* _Exercise_: Print the whole listing below exactly as given, pictures excluded.

* _Source information_:
++++
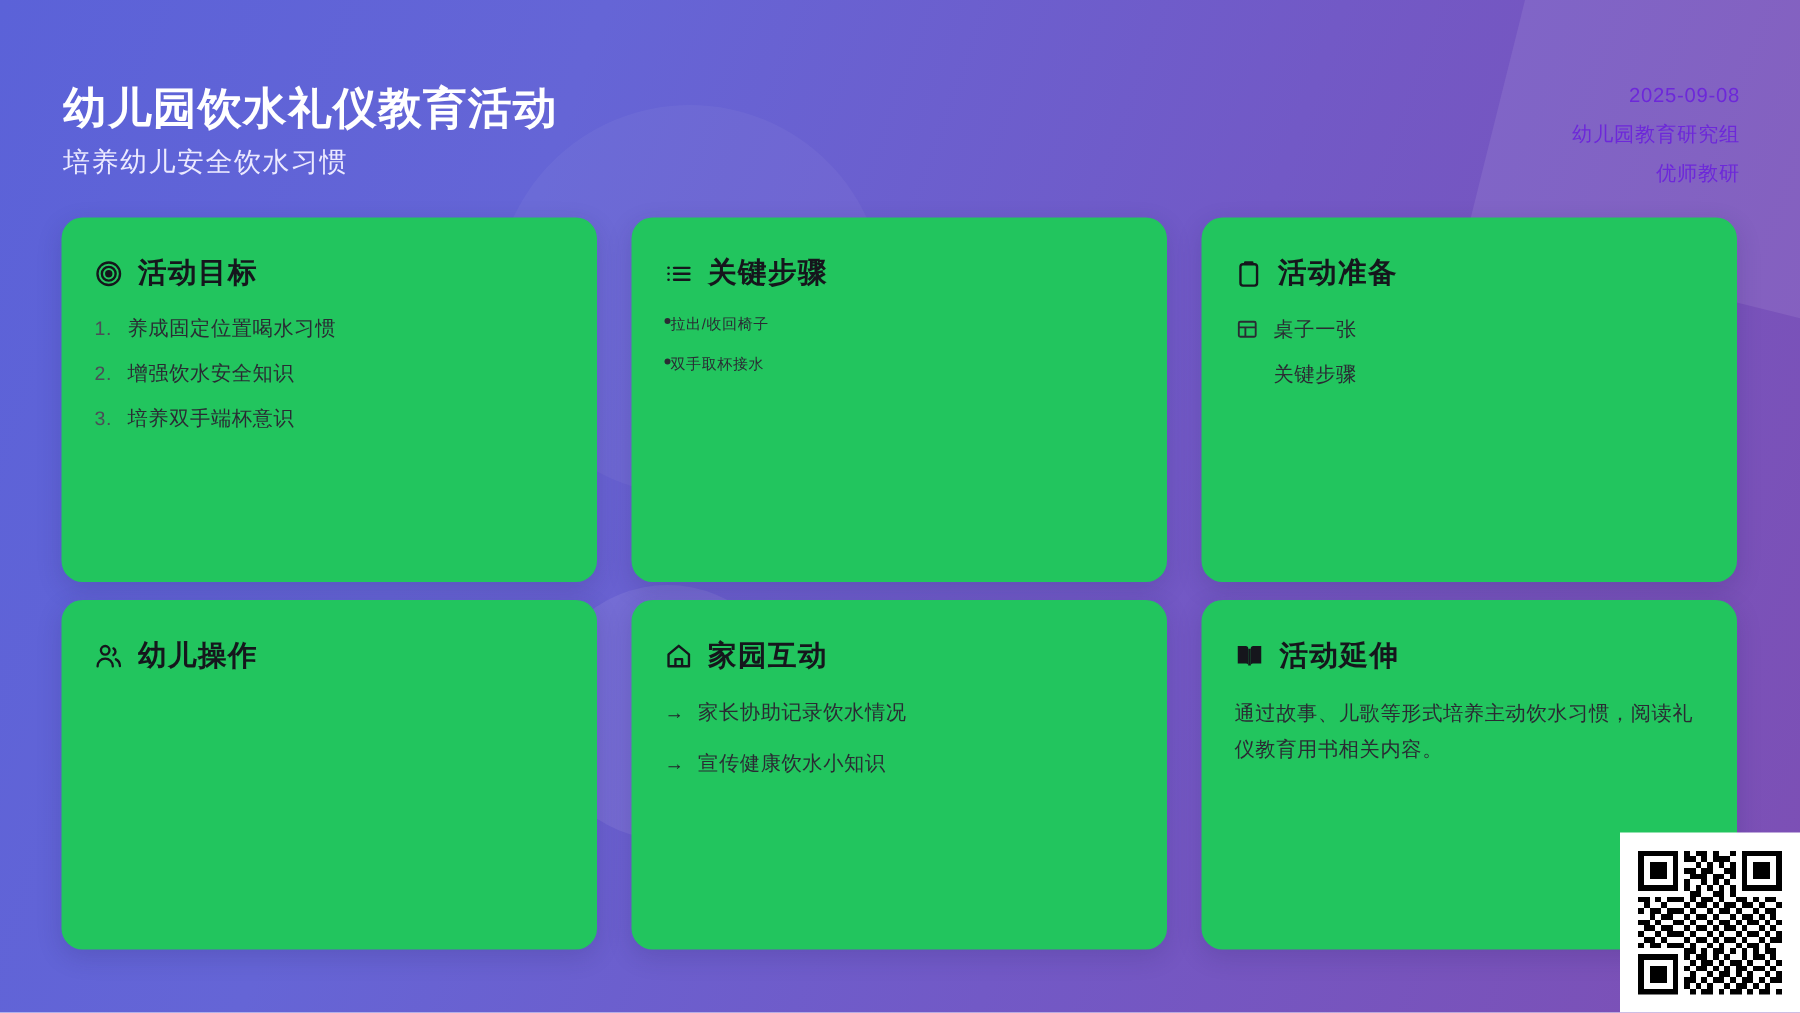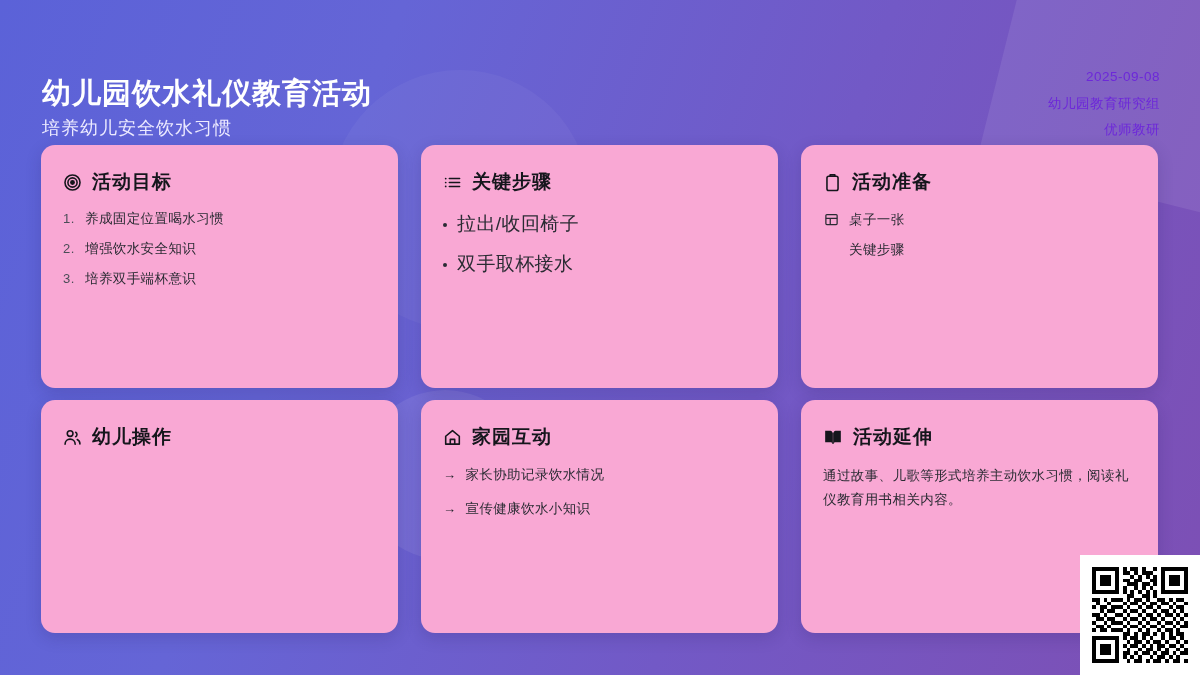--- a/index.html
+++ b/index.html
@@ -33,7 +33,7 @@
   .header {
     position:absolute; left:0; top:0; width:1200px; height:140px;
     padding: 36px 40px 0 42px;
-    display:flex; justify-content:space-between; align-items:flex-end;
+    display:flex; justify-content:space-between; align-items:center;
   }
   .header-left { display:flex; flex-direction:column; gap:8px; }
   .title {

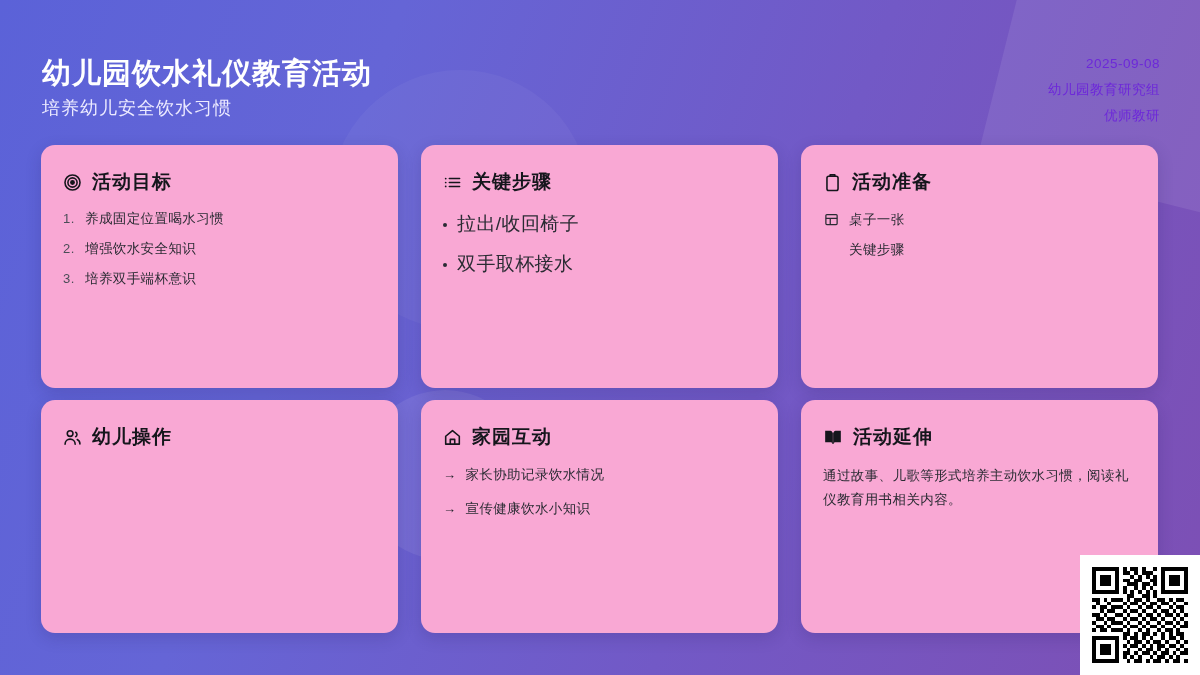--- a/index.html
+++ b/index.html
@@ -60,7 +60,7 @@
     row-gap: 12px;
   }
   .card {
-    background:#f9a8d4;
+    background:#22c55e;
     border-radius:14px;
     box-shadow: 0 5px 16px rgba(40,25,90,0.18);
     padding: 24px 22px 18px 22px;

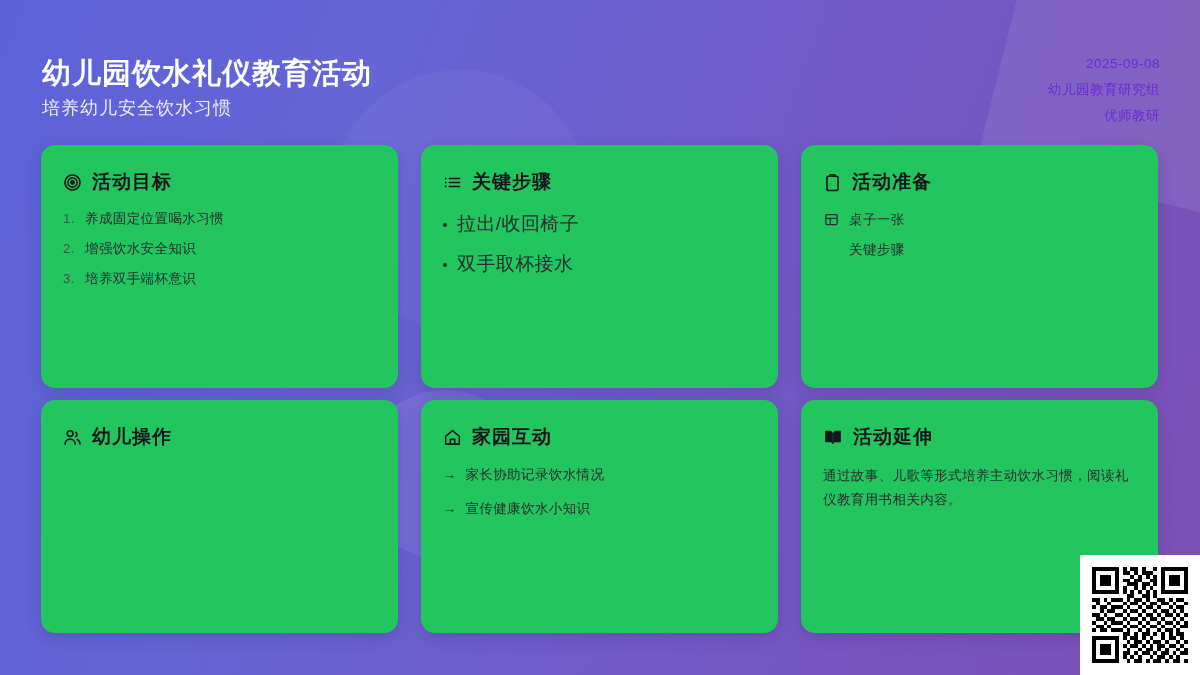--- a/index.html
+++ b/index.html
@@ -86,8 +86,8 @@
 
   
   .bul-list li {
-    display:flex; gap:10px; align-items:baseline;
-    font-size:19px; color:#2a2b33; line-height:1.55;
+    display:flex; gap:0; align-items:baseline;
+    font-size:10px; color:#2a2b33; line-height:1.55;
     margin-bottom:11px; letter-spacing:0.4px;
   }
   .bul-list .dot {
++++
* _Solution for this problem_:
--- a/index.html
+++ b/index.html
@@ -33,7 +33,7 @@
   .header {
     position:absolute; left:0; top:0; width:1200px; height:140px;
     padding: 36px 40px 0 42px;
-    display:flex; justify-content:space-between; align-items:flex-end;
+    display:flex; justify-content:space-between; align-items:center;
   }
   .header-left { display:flex; flex-direction:column; gap:8px; }
   .title {

--- a/index.html
+++ b/index.html
@@ -60,7 +60,7 @@
     row-gap: 12px;
   }
   .card {
-    background:#f9a8d4;
+    background:#22c55e;
     border-radius:14px;
     box-shadow: 0 5px 16px rgba(40,25,90,0.18);
     padding: 24px 22px 18px 22px;

--- a/index.html
+++ b/index.html
@@ -86,8 +86,8 @@
 
   
   .bul-list li {
-    display:flex; gap:10px; align-items:baseline;
-    font-size:19px; color:#2a2b33; line-height:1.55;
+    display:flex; gap:0; align-items:baseline;
+    font-size:10px; color:#2a2b33; line-height:1.55;
     margin-bottom:11px; letter-spacing:0.4px;
   }
   .bul-list .dot {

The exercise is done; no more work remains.